Activity: Would you transcribe the records word for word, please?

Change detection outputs
* * * * * * *

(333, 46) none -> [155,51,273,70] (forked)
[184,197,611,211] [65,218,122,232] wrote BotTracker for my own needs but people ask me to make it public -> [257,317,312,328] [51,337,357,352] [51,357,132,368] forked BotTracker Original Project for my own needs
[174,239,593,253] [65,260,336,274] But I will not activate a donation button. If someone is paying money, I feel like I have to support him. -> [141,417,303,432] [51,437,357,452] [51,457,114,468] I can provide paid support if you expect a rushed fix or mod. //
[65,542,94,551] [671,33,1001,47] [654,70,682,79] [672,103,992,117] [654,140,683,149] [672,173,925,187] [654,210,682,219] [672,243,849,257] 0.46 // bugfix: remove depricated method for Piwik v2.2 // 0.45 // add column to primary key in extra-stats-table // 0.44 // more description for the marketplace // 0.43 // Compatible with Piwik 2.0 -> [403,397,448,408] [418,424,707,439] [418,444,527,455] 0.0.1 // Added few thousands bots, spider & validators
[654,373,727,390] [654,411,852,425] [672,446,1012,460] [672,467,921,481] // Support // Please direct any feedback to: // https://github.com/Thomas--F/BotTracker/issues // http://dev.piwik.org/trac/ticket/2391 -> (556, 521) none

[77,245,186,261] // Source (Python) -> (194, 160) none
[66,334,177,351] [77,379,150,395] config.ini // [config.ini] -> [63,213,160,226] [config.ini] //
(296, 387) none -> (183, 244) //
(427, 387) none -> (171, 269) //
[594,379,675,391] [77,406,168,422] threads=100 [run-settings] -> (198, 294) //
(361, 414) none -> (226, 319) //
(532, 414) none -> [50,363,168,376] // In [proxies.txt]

* * * * * * *

Task output:
(333, 46) none -> [155,51,273,70] (forked)
[184,197,611,211] [65,218,122,232] wrote BotTracker for my own needs but people ask me to make it public -> [257,317,312,328] [51,337,357,352] [51,357,132,368] forked BotTracker Original Project for my own needs
[174,239,593,253] [65,260,336,274] But I will not activate a donation button. If someone is paying money, I feel like I have to support him. -> [141,417,303,432] [51,437,357,452] [51,457,114,468] I can provide paid support if you expect a rushed fix or mod. //
[65,542,94,551] [671,33,1001,47] [654,70,682,79] [672,103,992,117] [654,140,683,149] [672,173,925,187] [654,210,682,219] [672,243,849,257] 0.46 // bugfix: remove depricated method for Piwik v2.2 // 0.45 // add column to primary key in extra-stats-table // 0.44 // more description for the marketplace // 0.43 // Compatible with Piwik 2.0 -> [403,397,448,408] [418,424,707,439] [418,444,527,455] 0.0.1 // Added few thousands bots, spider & validators
[654,373,727,390] [654,411,852,425] [672,446,1012,460] [672,467,921,481] // Support // Please direct any feedback to: // https://github.com/Thomas--F/BotTracker/issues // http://dev.piwik.org/trac/ticket/2391 -> (556, 521) none

[77,245,186,261] // Source (Python) -> (194, 160) none
[66,334,177,351] [77,379,150,395] config.ini // [config.ini] -> [63,213,160,226] [config.ini] //
(296, 387) none -> (183, 244) //
(427, 387) none -> (171, 269) //
[594,379,675,391] [77,406,168,422] threads=100 [run-settings] -> (198, 294) //
(361, 414) none -> (226, 319) //
(532, 414) none -> [50,363,168,376] // In [proxies.txt]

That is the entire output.